Now I find that i'm in a situation where I am facing the same decisions she had to face. To forgive and move forward together as a couple or to leave and pick up the pieces on my own. Phillip has done a lot of not nice things to me in the past but I've always been able to search my heart and search the word of God and find forgiveness. I've always made the effort to work it out to find a way to keep my family together. Now he has done something that even the Lord says is grounds for divorce and I can not find it my heart to forgive. My heart is so broken my soul is seriously damaged and I do not think I can find a way to keep it all together. I struggle everyday to put a good face on in front of my kids to not let them know how bad things are but i'm taking a lot of showers so I can cry. I'm unable to eat and unable to sleep because the thought of what he did makes me ill it makes me sick to my stomach and when I close my eyes to sleep I see the pictures and the videos and the nightmares begin. I am so hurt so fucking hurt and so so so angry!!! when I think of all the work and all of the help financial and otherwise and all of the time that i've spent on this relationship and this marriage and all the times i've swallowed my own pride and put his well being before mine I just want to SCREAM!!!!!

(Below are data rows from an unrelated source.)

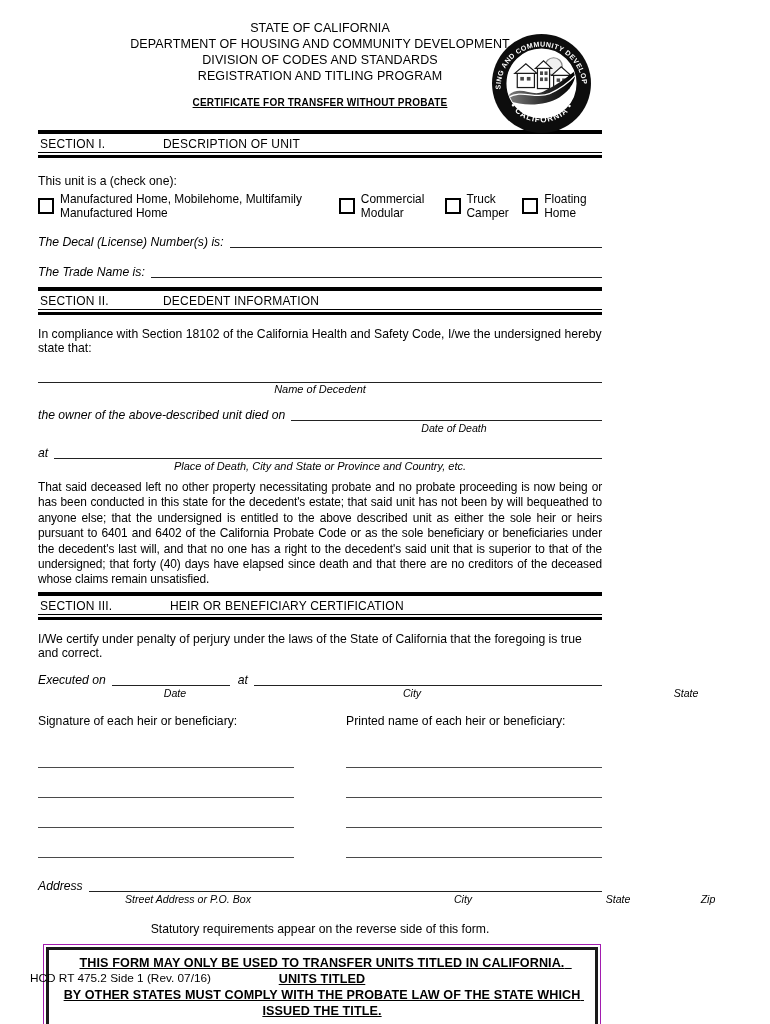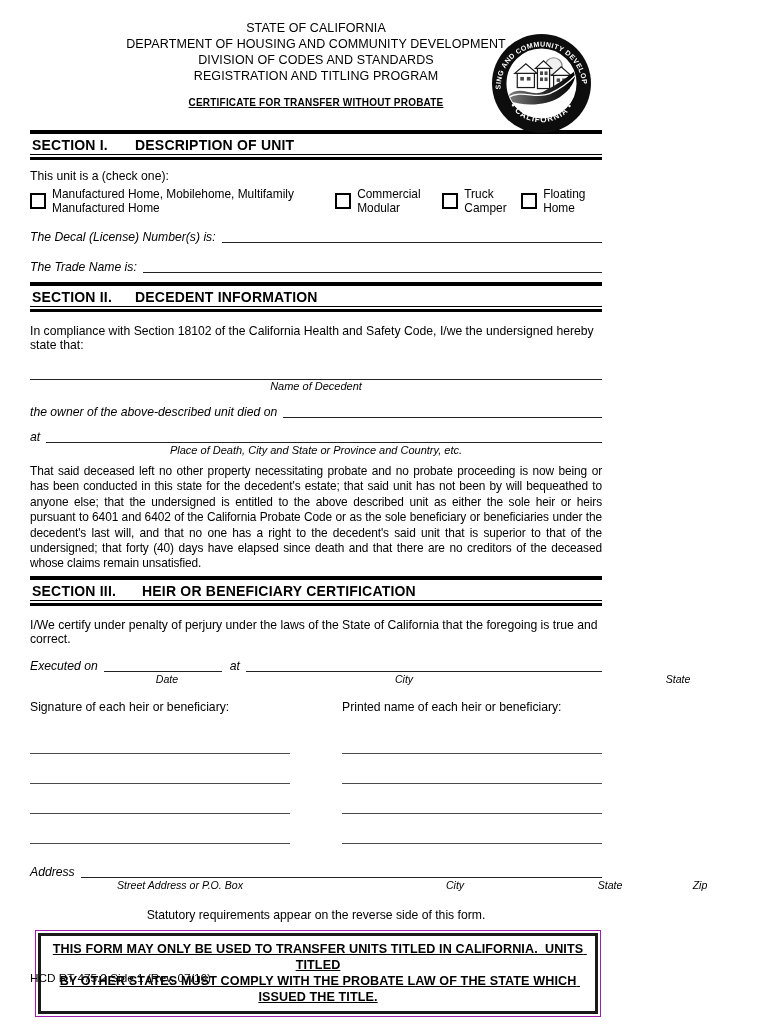"STATE OF CALIFORNIA" .page { padding: 20px 30px 0 30px -> 20px 30px 0 38px }
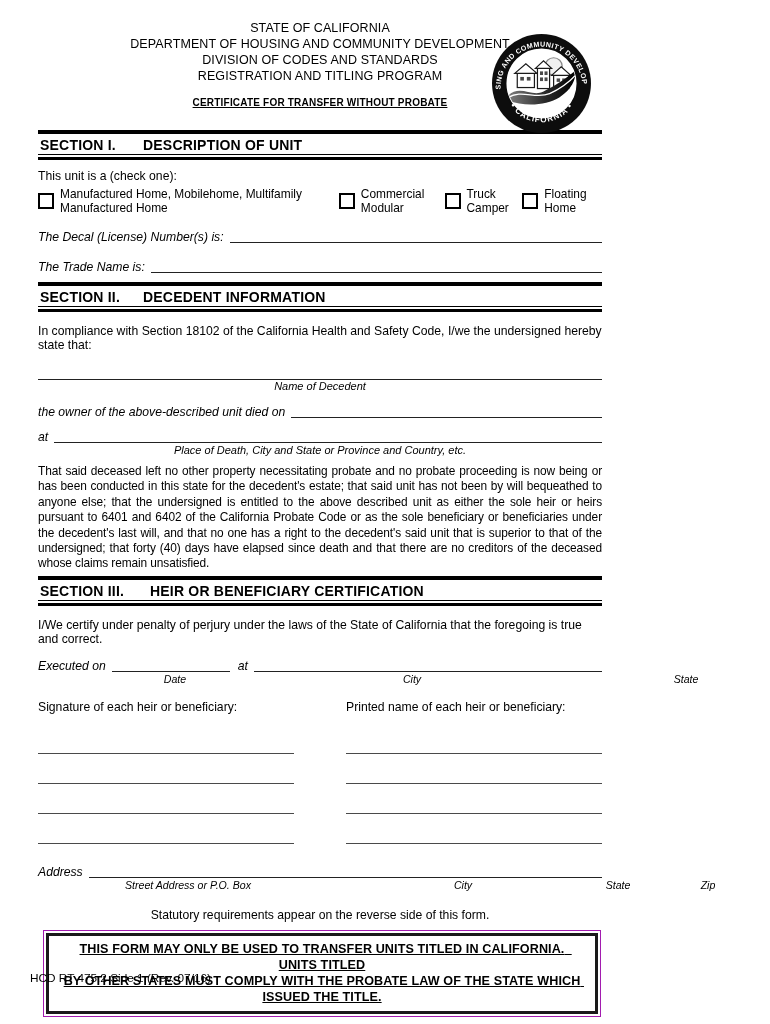"SECTION I." .sec-hdr-row { font-size: 14px -> 12px; font-weight: 700 -> 400; gap: none -> 20px }
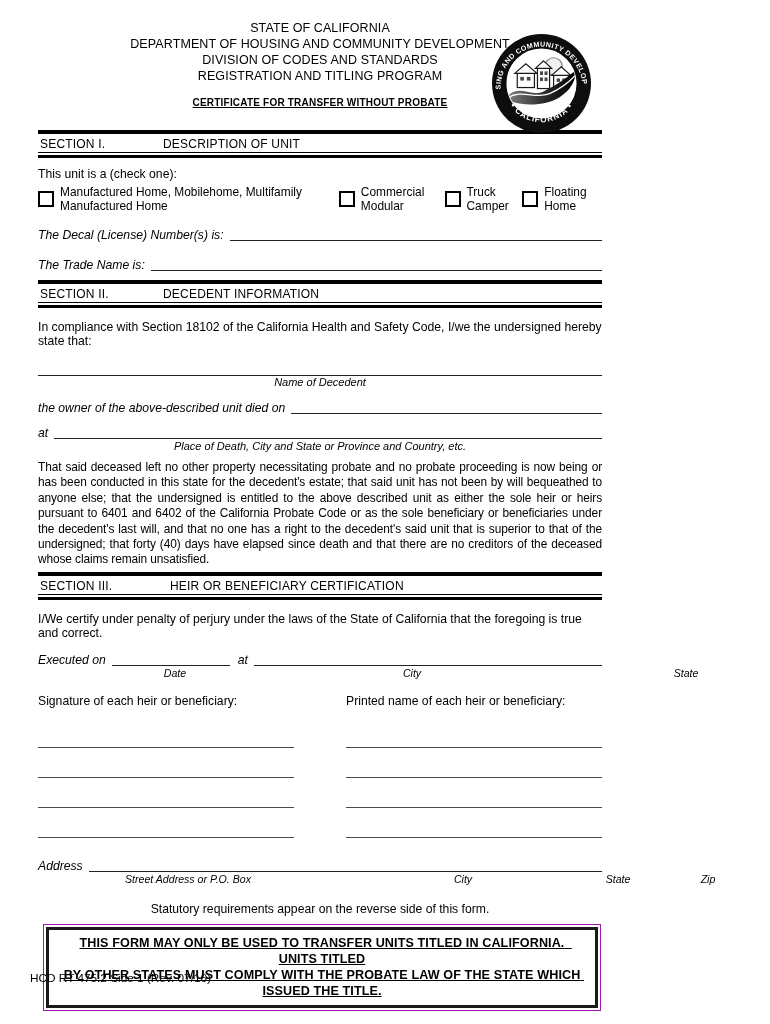"This unit is a (check" .check-prompt { margin-top: 9px -> 16px }
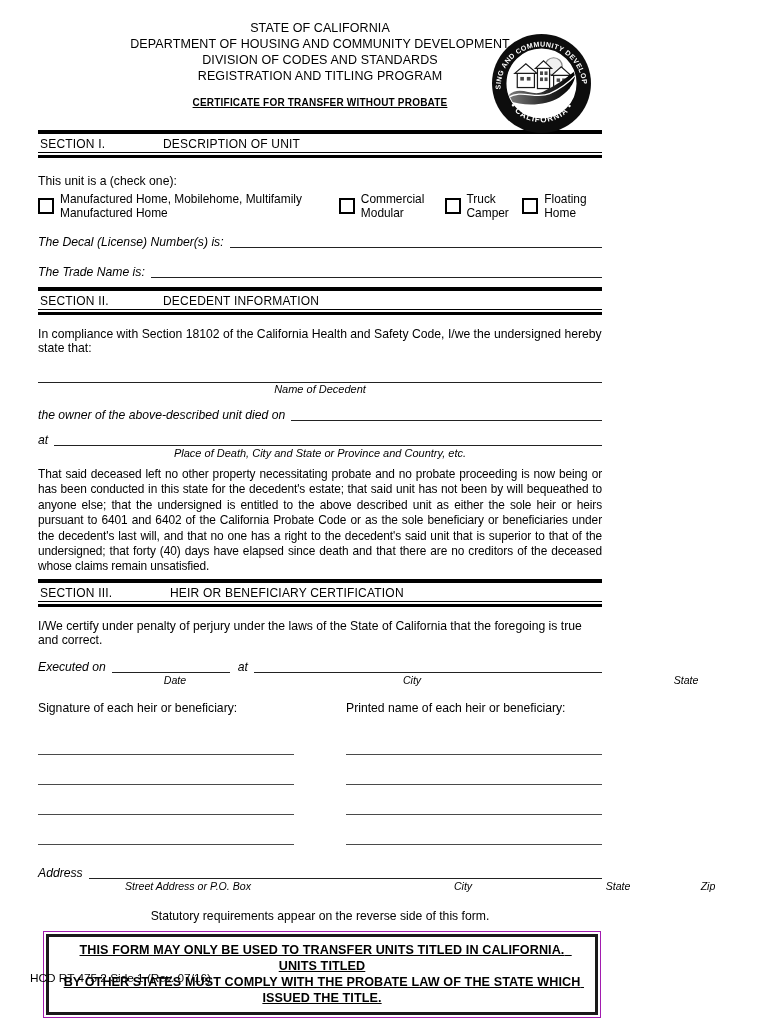"Date of Death" div.cap-row { html: none -> <div> <span>Date of Death</span> </div> }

I have never felt pain like this before it emotional and physical and soul-aching. The worst part of it all is he's not even sorry. Oh yeah he said the words that he was sorry and he said he didn't want a divorce but is he willing to do what it takes to fix what he broke?! NO! He is liar, a two timing liar and a killer of the heart and I wish he would get hit by a bus. I wish the Lord would take vengeance on my behalf and make him hurt as much as he's hurt me. I am so mixed up and confused and hurt and angry. I go back and forth between rage and sadness and numbness. On one hand I wish I had never found those videos and pictures I wish I was ignorant and everything could be like it was and on the other hand I wish all of this ugliness was behind me and I could just skip this whole thing and be on the other side.
I feel so humilated and STUPID!!!! I feel like a fat ugly loser. And then I hate him for making me feel that way and I hate that because if his bad choices my life is the one that is affected by it and I hate him for doing this to our kids. I do not know how to deal with all these emotions i'm not used to feeling this kind of hate for anyone least of all the person I promised to spend the rest of my life with.
Oh God I do not know what your plan for my life is or where i'm supposed to go from here. If a person hurts this much shouldn't they be dead from it? I talked to a counselor on the phone yesterday she suggested I get this book called After the Affair but just between you me and the fence post I don't really care to read anything right now. I'm pretty tired of people telling me that I have to find a way to forgive him. I don't want to fogive him I don't want to have anything to do with him and I for damn sure don't want to think anything nice about him. He thinks he can text me flirty texts on the phone and i'll just crumble and take him back. WRONG and it's insulting that he thinks telling me i'm hot or telling me i'm so great is going to be enough to make me forgive him. He has a lot to be responsible for and unless he's willing to own his mistake and do what it takes EVERYTHING it takes his lying ass can just stay gone!!!